### [What to work on]
Return every line from the records below in which the word "ffffff" is found.
** Given data follows **
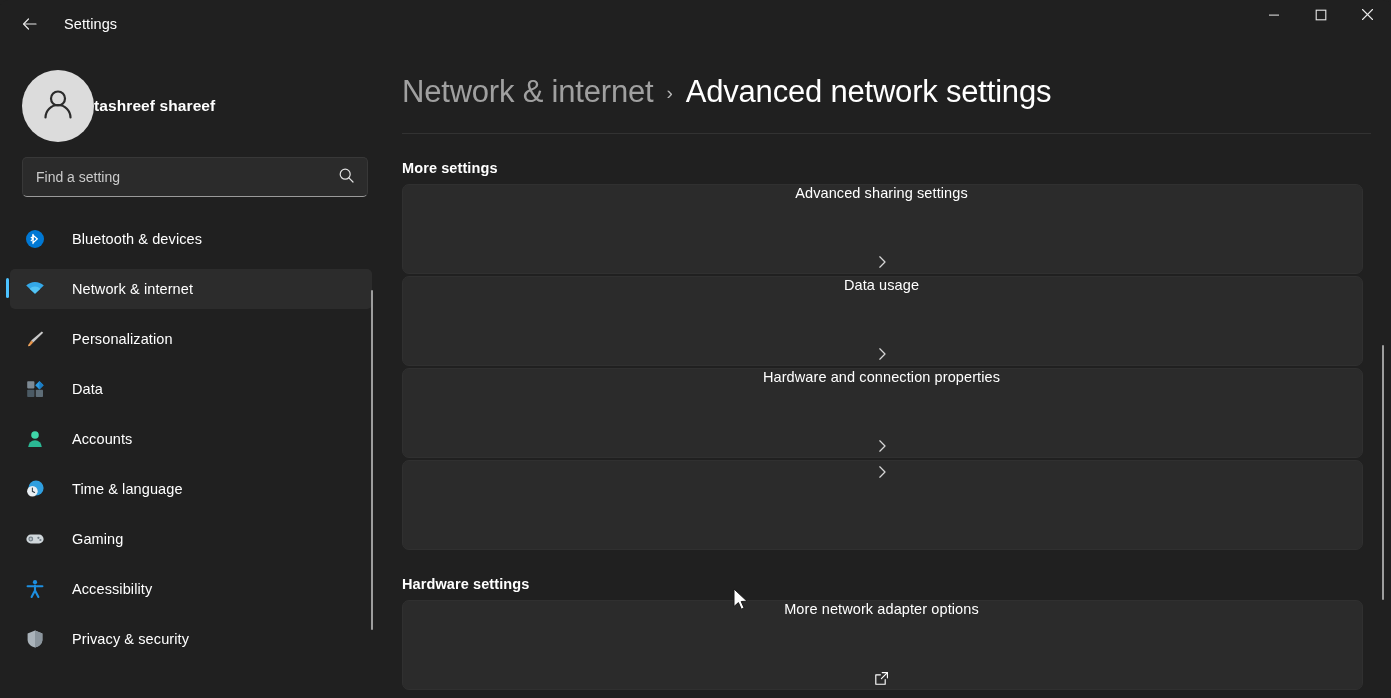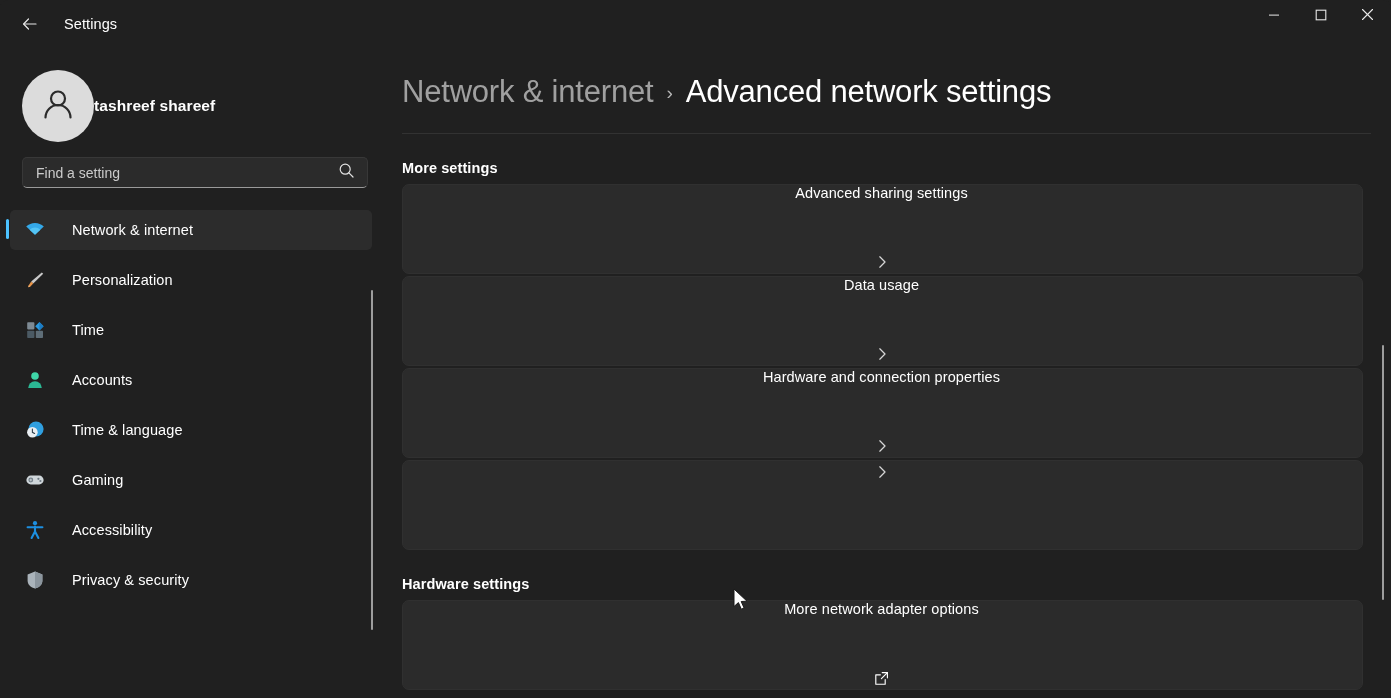--- a/index.html
+++ b/index.html
@@ -90,7 +90,7 @@
 
   .search-wrap {
     margin: 13px 20px 0 22px;
-    height: 31px;
+    height: 40px;
     background: #2b2b2b;
     border: 1px solid #383838;
     border-bottom: 1px solid #9a9a9a;

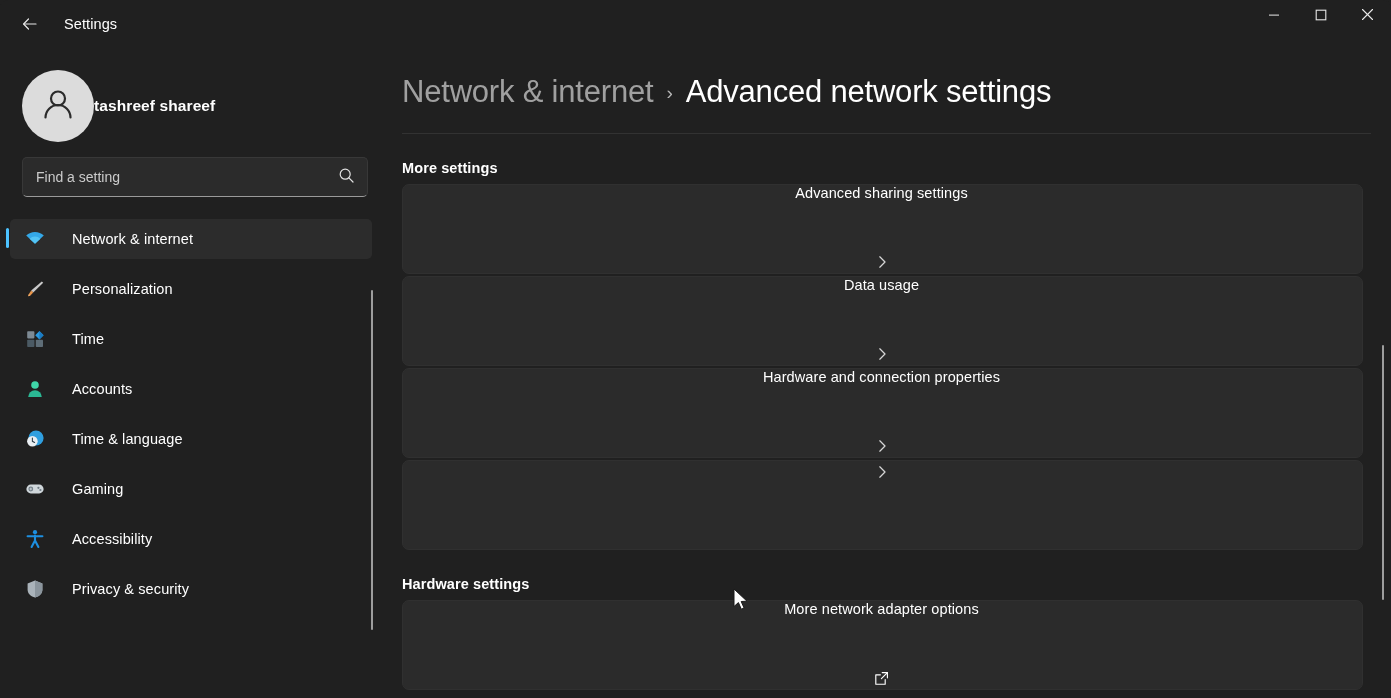--- a/index.html
+++ b/index.html
@@ -332,6 +332,16 @@
 
     <div class="navlist">
 
+      <div class="nav-item">
+        <span class="nav-icon">
+          <svg width="20" height="20" viewBox="0 0 20 20">
+            <circle cx="10" cy="10" r="9" fill="#0078d4"></circle>
+            <path d="M8 6.2 L12.4 9.9 L8 13.8 M8 6.2 L8 14.6 M12.4 9.9 L8 13.8" fill="none" stroke="#ffffff" stroke-width="1.25" stroke-linejoin="round" stroke-linecap="round"></path>
+            <path d="M8 5.4 L8 9.9 L6.2 8.3 M8 9.9 L6.2 11.6" fill="none" stroke="#ffffff" stroke-width="1.25" stroke-linecap="round"></path>
+          </svg>
+        </span>
+        <span class="nav-label">Bluetooth &amp; devices</span>
+      </div>
 
       <div class="nav-item selected">
         <span class="nav-icon">

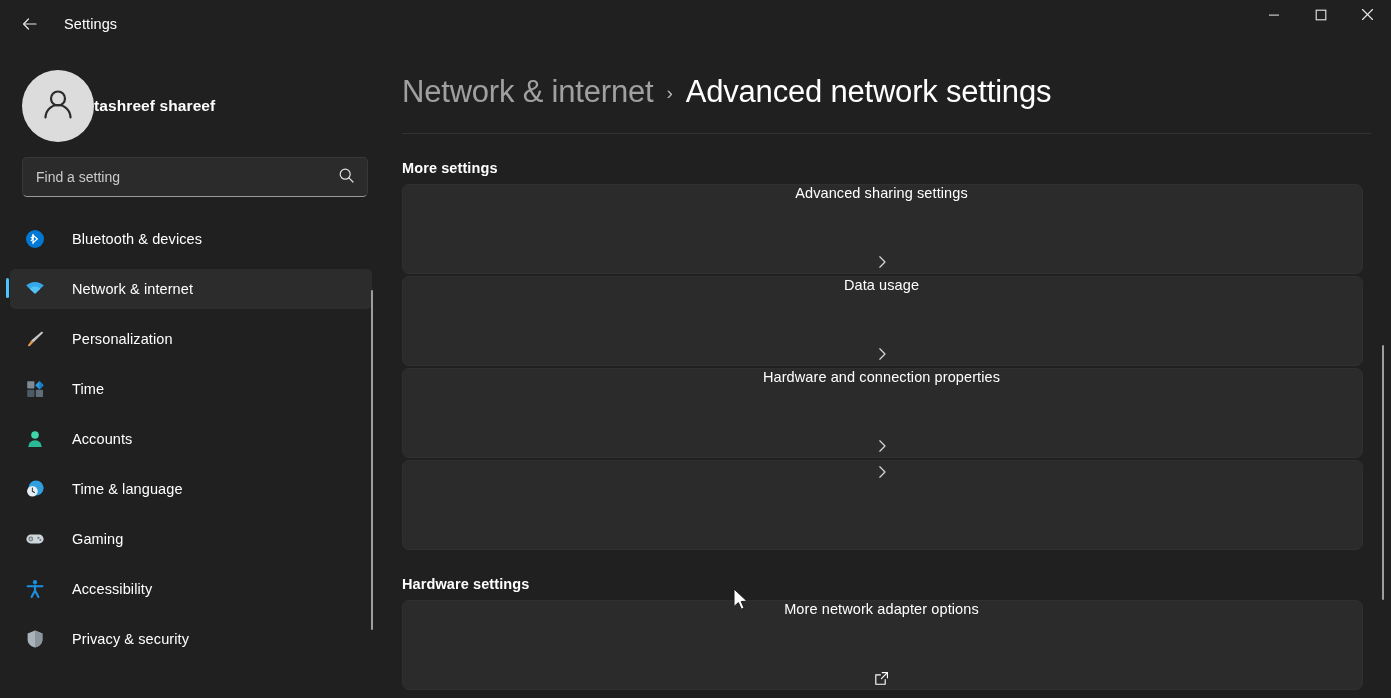--- a/index.html
+++ b/index.html
@@ -374,7 +374,7 @@
             <path d="M14.4 2.0 L18.6 6.2 L14.4 10.4 Z" fill="#1b7cc4"></path>
           </svg>
         </span>
-        <span class="nav-label">Time</span>
+        <span class="nav-label">Data</span>
       </div>
 
       <div class="nav-item">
** End of Given data **
### [Response for this exercise]
+            <path d="M8 6.2 L12.4 9.9 L8 13.8 M8 6.2 L8 14.6 M12.4 9.9 L8 13.8" fill="none" stroke="#ffffff" stroke-width="1.25" stroke-linejoin="round" stroke-linecap="round"></path>
+            <path d="M8 5.4 L8 9.9 L6.2 8.3 M8 9.9 L6.2 11.6" fill="none" stroke="#ffffff" stroke-width="1.25" stroke-linecap="round"></path>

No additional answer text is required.